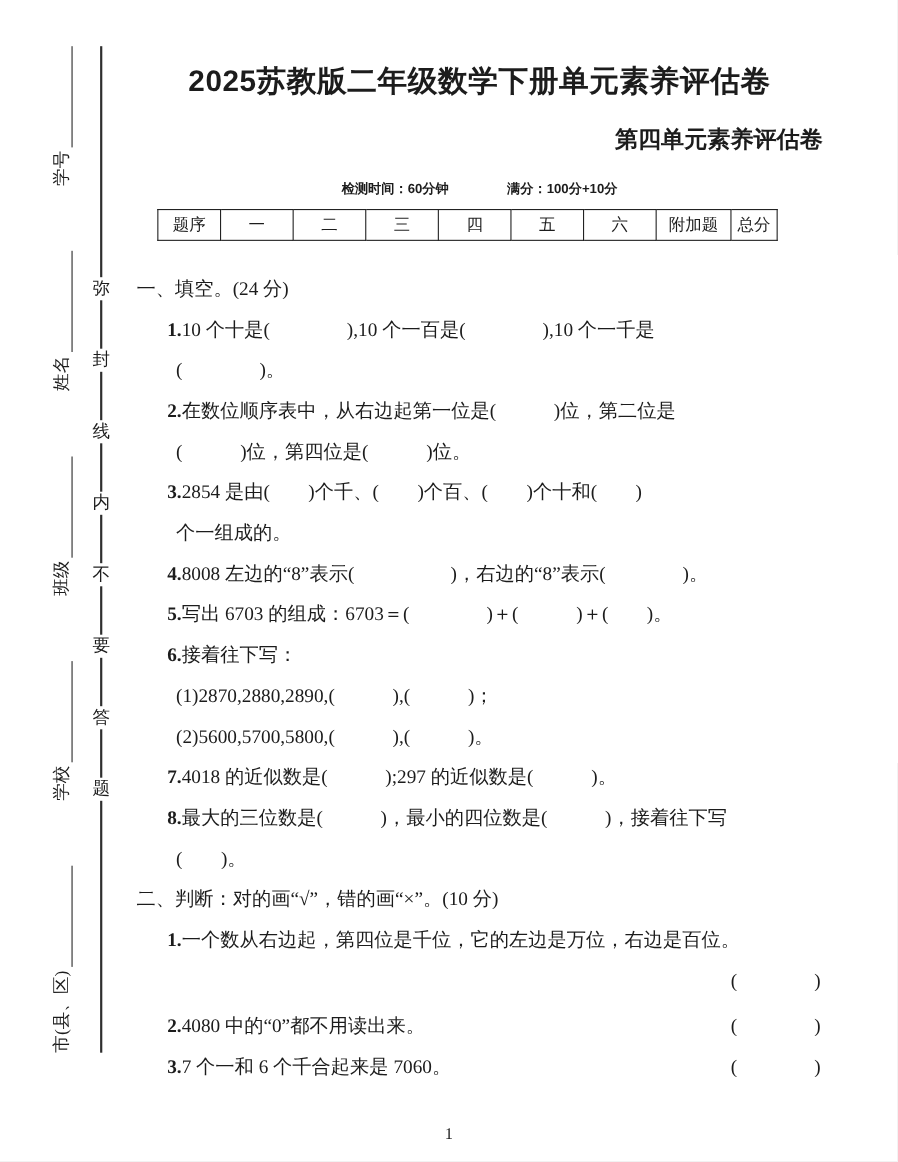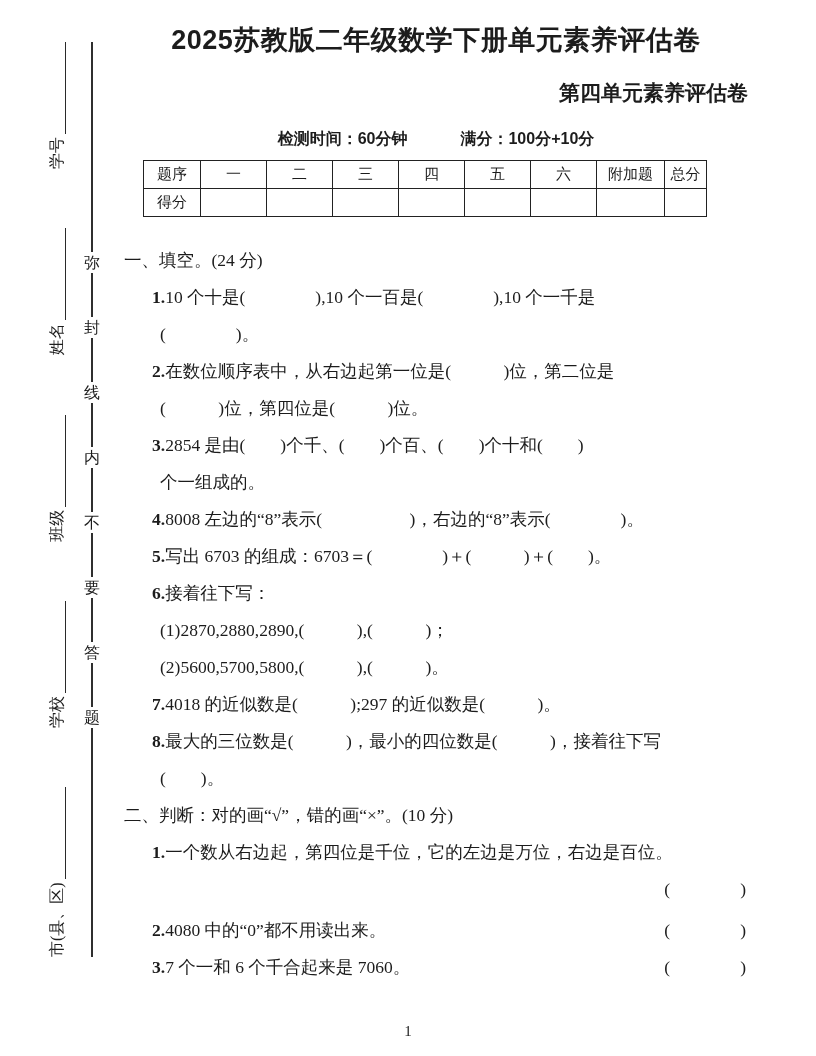--- a/index.html
+++ b/index.html
@@ -34,7 +34,7 @@
   
   .content{position:absolute;left:124px;top:0;width:624px;}
   .main-title{
-    margin-top:22px;text-align:center;font-size:27px;font-weight:bold;letter-spacing:.5px;
+    margin-top:56px;text-align:center;font-size:27px;font-weight:bold;letter-spacing:.5px;
     font-family:"Liberation Sans","DejaVu Sans",sans-serif;
   }
   .unit-title{

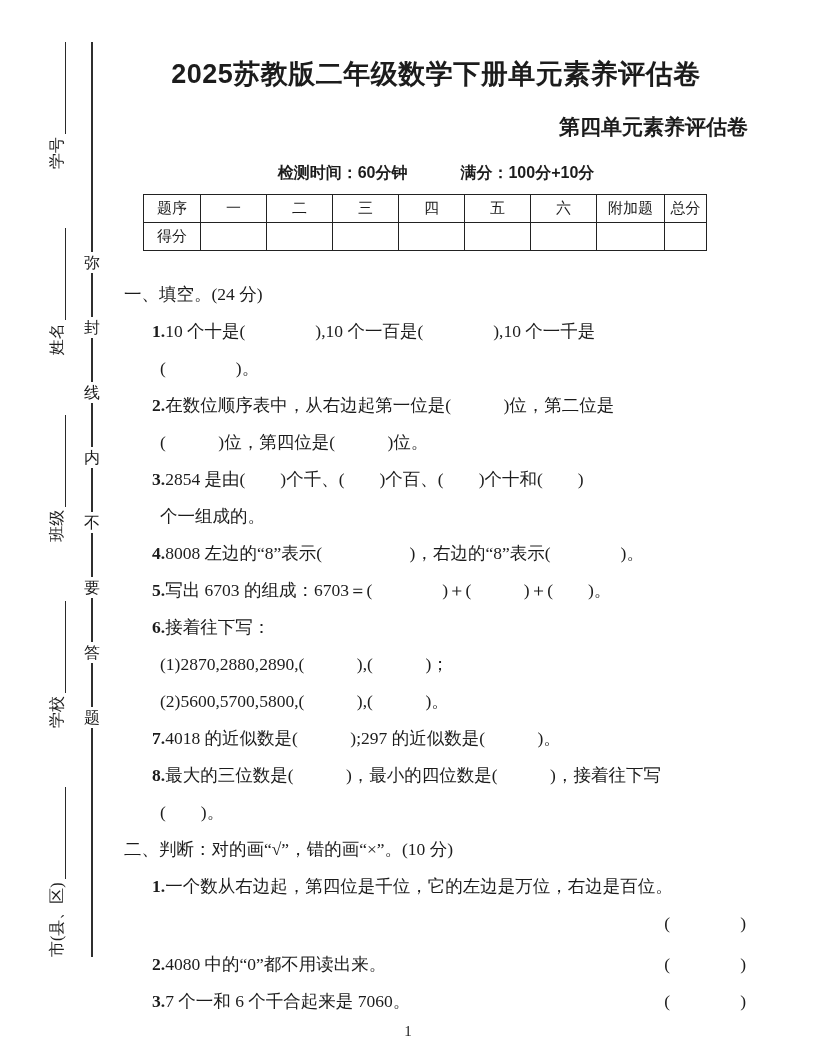--- a/index.html
+++ b/index.html
@@ -43,7 +43,7 @@
   }
   .exam-info{
     margin-top:22px;display:flex;justify-content:center;gap:53px;
-    font-size:16px;font-weight:bold;
+    font-size:12px;font-weight:bold;
     font-family:"Liberation Sans","DejaVu Sans",sans-serif;
   }
 

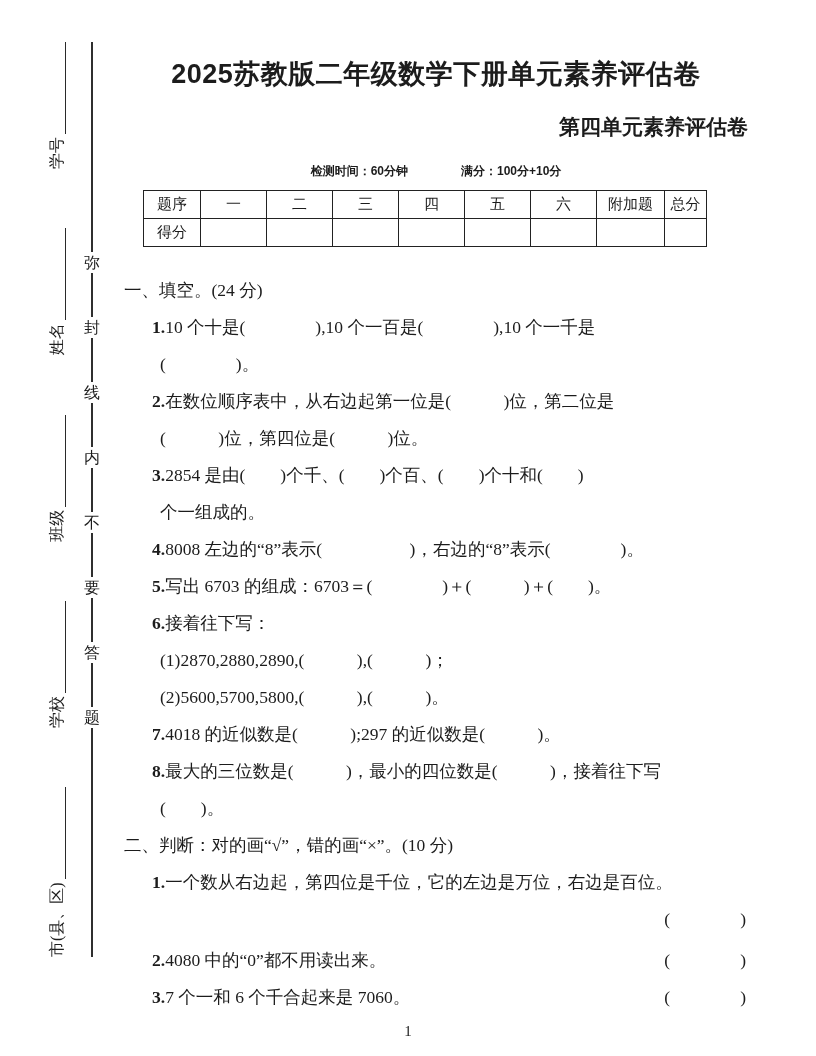--- a/index.html
+++ b/index.html
@@ -151,17 +151,6 @@
         <td>附加题</td>
         <td>总分</td>
       </tr>
-      <tr>
-        <td>得分</td>
-        <td></td>
-        <td></td>
-        <td></td>
-        <td></td>
-        <td></td>
-        <td></td>
-        <td></td>
-        <td></td>
-      </tr>
     </tbody>
       </table>
 

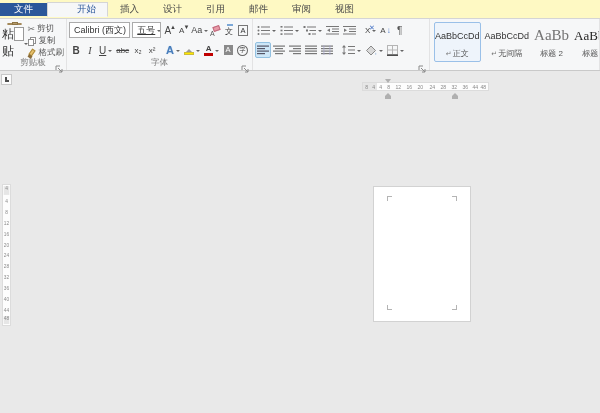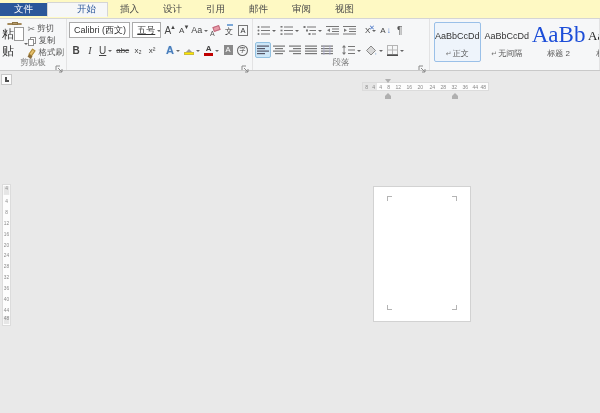--- a/index.html
+++ b/index.html
@@ -71,7 +71,7 @@
   .stl { width:51px; height:40px; display:flex; flex-direction:column; align-items:center; justify-content:flex-end; border:1px solid transparent; border-radius:2px; padding-bottom:2px; }
   .stl.selected { background:#eef4fb; border-color:#9ac0e8; }
   .stl .prev { flex:1; display:flex; align-items:center; color:#333; font-size:9px; white-space:nowrap; }
-  .stl .prev.h1 { font-family:"Liberation Serif",serif; font-size:23px; color:#1d4ed8; }
+  .stl .prev.h1 { font-family:"Liberation Serif",serif; font-size:15px; color:#737373; }
   .stl .prev.h2 { font-family:"Liberation Serif",serif; font-size:13px; color:#252525; }
   .stl .nm { font-size:8px; color:#555; white-space:nowrap; }
   .stl .nm .pm { font-size:7px; color:#777; margin-right:1px; }

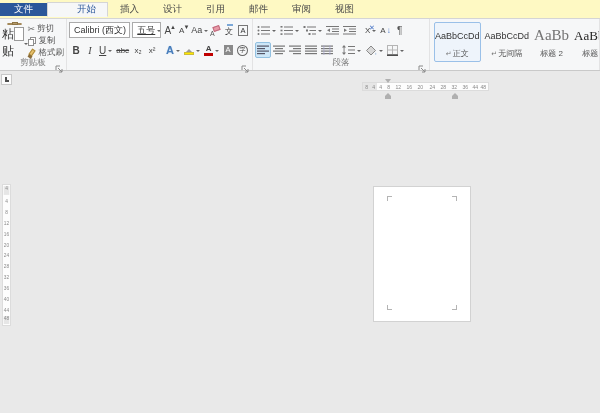--- a/index.html
+++ b/index.html
@@ -232,6 +232,7 @@
             <span class="circ-ic">字</span>
           </span>
       </div>
+      <div class="group-label">字体</div>
       <span class="launcher">
         <svg width="9" height="9">
             <path d="M1,1 h4 M1,1 v4 M3,3 l4,4 M7,7 h-3 M7,7 v-3" stroke="#8a8a8a" stroke-width="1" fill="none"></path>

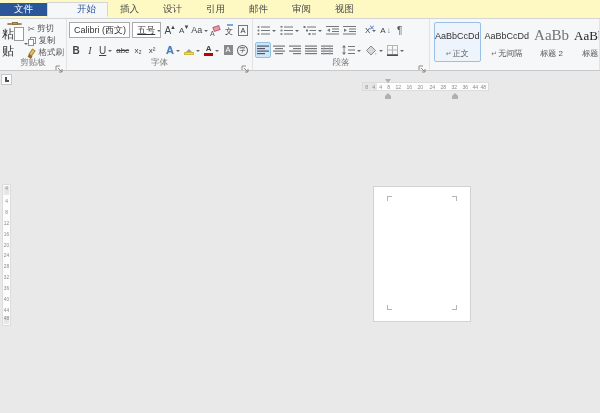--- a/index.html
+++ b/index.html
@@ -402,7 +402,6 @@
           <span class="caret"></span>
         </span>
       </div>
-      <div class="group-label">段落</div>
       <span class="launcher">
         <svg width="9" height="9">
             <path d="M1,1 h4 M1,1 v4 M3,3 l4,4 M7,7 h-3 M7,7 v-3" stroke="#8a8a8a" stroke-width="1" fill="none"></path>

################

**What needs to be done:**
Return the material above verbatim. Pictures are to be excluded.

**Solved problem:**
--- a/index.html
+++ b/index.html
@@ -34,7 +34,7 @@
   
   .content{position:absolute;left:124px;top:0;width:624px;}
   .main-title{
-    margin-top:22px;text-align:center;font-size:27px;font-weight:bold;letter-spacing:.5px;
+    margin-top:56px;text-align:center;font-size:27px;font-weight:bold;letter-spacing:.5px;
     font-family:"Liberation Sans","DejaVu Sans",sans-serif;
   }
   .unit-title{

--- a/index.html
+++ b/index.html
@@ -43,7 +43,7 @@
   }
   .exam-info{
     margin-top:22px;display:flex;justify-content:center;gap:53px;
-    font-size:16px;font-weight:bold;
+    font-size:12px;font-weight:bold;
     font-family:"Liberation Sans","DejaVu Sans",sans-serif;
   }
 

--- a/index.html
+++ b/index.html
@@ -151,17 +151,6 @@
         <td>附加题</td>
         <td>总分</td>
       </tr>
-      <tr>
-        <td>得分</td>
-        <td></td>
-        <td></td>
-        <td></td>
-        <td></td>
-        <td></td>
-        <td></td>
-        <td></td>
-        <td></td>
-      </tr>
     </tbody>
       </table>
 

--- a/index.html
+++ b/index.html
@@ -71,7 +71,7 @@
   .stl { width:51px; height:40px; display:flex; flex-direction:column; align-items:center; justify-content:flex-end; border:1px solid transparent; border-radius:2px; padding-bottom:2px; }
   .stl.selected { background:#eef4fb; border-color:#9ac0e8; }
   .stl .prev { flex:1; display:flex; align-items:center; color:#333; font-size:9px; white-space:nowrap; }
-  .stl .prev.h1 { font-family:"Liberation Serif",serif; font-size:23px; color:#1d4ed8; }
+  .stl .prev.h1 { font-family:"Liberation Serif",serif; font-size:15px; color:#737373; }
   .stl .prev.h2 { font-family:"Liberation Serif",serif; font-size:13px; color:#252525; }
   .stl .nm { font-size:8px; color:#555; white-space:nowrap; }
   .stl .nm .pm { font-size:7px; color:#777; margin-right:1px; }

--- a/index.html
+++ b/index.html
@@ -232,6 +232,7 @@
             <span class="circ-ic">字</span>
           </span>
       </div>
+      <div class="group-label">字体</div>
       <span class="launcher">
         <svg width="9" height="9">
             <path d="M1,1 h4 M1,1 v4 M3,3 l4,4 M7,7 h-3 M7,7 v-3" stroke="#8a8a8a" stroke-width="1" fill="none"></path>

--- a/index.html
+++ b/index.html
@@ -402,7 +402,6 @@
           <span class="caret"></span>
         </span>
       </div>
-      <div class="group-label">段落</div>
       <span class="launcher">
         <svg width="9" height="9">
             <path d="M1,1 h4 M1,1 v4 M3,3 l4,4 M7,7 h-3 M7,7 v-3" stroke="#8a8a8a" stroke-width="1" fill="none"></path>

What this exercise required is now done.